But anyone interested in audiences for
pantomime will do well to shudder and pass by. Not because they do
not appear in the book – they do, on just about every page. There
is admittedly one substantial index entry under ‘audience
participation’. But they are there, throughout. And yet there is
not one trace or indication of any actual enquiry. Instead what we
are offered is a spiral of implicative claims about ‘the audience’.
These begin innocently enough.
Audiences enjoy pantomime. They laugh, they shout, they sing, they
respond to the Dame’s banter with them. They become excited,
anxious, fearful, amused. They are ‘entertained’. Even, because
they know the stories in advance, the stories might by dint of being
altered a bit become ‘subversive’ … (I have to say, my granddaughter
didn’t know the stories of the first two we took her to – does that
mean she was not yet part of the ‘audience’? She thought she
was … oh no she wasn’t, oh yes she …) But bubbling away behind
these seemingly innocent notions are all kind of semi-theorised
claims which are worth attending to, not just for themselves, but
for the way they signal the state of play in much drama theory. The
‘audience’ is not really worth researching because we ‘know already’
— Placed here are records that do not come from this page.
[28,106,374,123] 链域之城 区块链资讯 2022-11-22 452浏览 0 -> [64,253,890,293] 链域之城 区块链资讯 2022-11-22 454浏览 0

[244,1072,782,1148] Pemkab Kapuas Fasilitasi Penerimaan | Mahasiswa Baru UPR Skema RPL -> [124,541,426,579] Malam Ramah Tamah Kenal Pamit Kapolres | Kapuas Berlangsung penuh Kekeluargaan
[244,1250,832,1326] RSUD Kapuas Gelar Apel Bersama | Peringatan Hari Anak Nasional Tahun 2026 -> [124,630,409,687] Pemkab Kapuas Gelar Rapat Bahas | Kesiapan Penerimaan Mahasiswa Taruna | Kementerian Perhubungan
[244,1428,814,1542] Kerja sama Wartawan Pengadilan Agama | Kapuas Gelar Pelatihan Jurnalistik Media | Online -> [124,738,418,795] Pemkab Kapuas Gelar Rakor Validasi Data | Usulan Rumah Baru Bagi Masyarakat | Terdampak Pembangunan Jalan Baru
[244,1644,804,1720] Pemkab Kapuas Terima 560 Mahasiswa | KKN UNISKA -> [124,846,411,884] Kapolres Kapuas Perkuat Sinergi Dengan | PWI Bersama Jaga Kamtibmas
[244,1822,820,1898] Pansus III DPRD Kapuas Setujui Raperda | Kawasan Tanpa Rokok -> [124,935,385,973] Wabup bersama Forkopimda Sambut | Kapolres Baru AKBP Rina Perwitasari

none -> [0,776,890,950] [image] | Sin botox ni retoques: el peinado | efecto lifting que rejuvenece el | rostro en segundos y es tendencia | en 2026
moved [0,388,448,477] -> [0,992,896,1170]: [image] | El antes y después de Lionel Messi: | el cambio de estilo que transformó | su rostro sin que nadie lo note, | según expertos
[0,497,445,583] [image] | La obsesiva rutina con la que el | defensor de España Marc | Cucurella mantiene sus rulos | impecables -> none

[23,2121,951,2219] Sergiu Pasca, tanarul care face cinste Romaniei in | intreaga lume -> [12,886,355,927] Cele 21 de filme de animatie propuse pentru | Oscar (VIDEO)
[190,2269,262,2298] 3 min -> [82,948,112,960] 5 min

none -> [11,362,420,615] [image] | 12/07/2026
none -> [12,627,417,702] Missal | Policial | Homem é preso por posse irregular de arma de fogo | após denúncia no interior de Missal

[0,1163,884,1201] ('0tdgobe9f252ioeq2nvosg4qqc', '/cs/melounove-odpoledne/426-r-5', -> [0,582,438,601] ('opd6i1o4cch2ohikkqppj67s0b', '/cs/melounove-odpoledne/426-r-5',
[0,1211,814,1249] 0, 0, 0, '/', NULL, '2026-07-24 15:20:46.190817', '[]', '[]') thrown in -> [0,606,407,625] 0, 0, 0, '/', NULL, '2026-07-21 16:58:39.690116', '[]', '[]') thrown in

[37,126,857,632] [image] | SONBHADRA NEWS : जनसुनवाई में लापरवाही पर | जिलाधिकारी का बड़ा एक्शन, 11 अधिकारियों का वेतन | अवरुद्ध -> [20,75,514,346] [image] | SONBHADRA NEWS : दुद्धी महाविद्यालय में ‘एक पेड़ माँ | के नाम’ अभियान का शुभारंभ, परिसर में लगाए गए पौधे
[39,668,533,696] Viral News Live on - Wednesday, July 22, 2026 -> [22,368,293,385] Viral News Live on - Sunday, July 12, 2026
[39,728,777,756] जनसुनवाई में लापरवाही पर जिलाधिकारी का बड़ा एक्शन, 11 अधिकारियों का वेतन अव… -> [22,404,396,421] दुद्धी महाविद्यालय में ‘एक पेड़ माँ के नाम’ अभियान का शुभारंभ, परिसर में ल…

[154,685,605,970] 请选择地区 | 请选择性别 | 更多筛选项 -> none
most of what is worth knowing.
So, not only do audiences give these
overt responses, they also do things that might give pause for
concern. Gender is an obvious topic. The Dame is for Taylor the
paradigmatic embodiment of the single woman, struggling to make her
way in a hard world. The presentation of the Dame in panto has
changed over time.
It follows that as society changes, so
will the dame, providing a barometer of society’s attitudes. In
Victorian society where unmarried women were a drain on their
fathers or brothers and an embarrassment in society, this portrayal
set a different light on the situation. It forced society to
consider the woman as a person, rather than an object. But why do
we still accept this in a supposedly more equal society? Perhaps
because society is still not equal. Single mothers still have to
support their children, whether through work (in which case,
childcare is an issue) or on benefits, and are still among the
poorest people in our society
So, that raises all kinds of tricky
questions about what ‘the audience’ do. For instance, says Taylor,
they ‘identify’ with the principal boy – who is not a boy, of
course, but a girl in drag. And that leads them on strangely
ideological journeys – as here: “The presence of a woman playing a
boy striving for manhood allows the audience’s imagination to be
released to create for themselves the representation of the ideal
man” (p. 116) Oh well, that’s alright then, phew – or is it
alright? Hmmm.
Pantomime is apparently made up of,
indeed structured around, contradictory tendencies. You see, there
is the story which because of its formal construction involves
us, and makes us care about characters, and wonder what will happen
to them. It plays with illusions of many kinds. And that,
by implication, is ‘not a good thing’. So, for instance, describing
one production of Robinson Crusoe, she summarises the role of
the music:
The music covers the scene change,
but does not run across from one scene to another, thus music is
helping to articulate the change of mood from one scene to
another and signifying a change of geographical location or
anticipating the entrance of a character. At these moments the
music is supporting the development of the story and creating
the illusion of integration. (p. 166)
But then there is all the comedy
paraphernalia and the ‘numbers’ which distance us, undo the
illusions, reveal the artifactuality of it all, and make us safer
from any residual lurking ‘messages’. So, phew, again – we can
carry on laughing.
On its own, any one such
audience-imputation, and insertion of the occasional bit of
assumptive theory, would not matter. But across the book their
constant presence, their resonance with those dreadful old theories
of ‘interpellation’ couples with the total absence of any trace of
interest in actual audiences, to constitute a typical
problem. We don’t need to know, because we already ‘know’.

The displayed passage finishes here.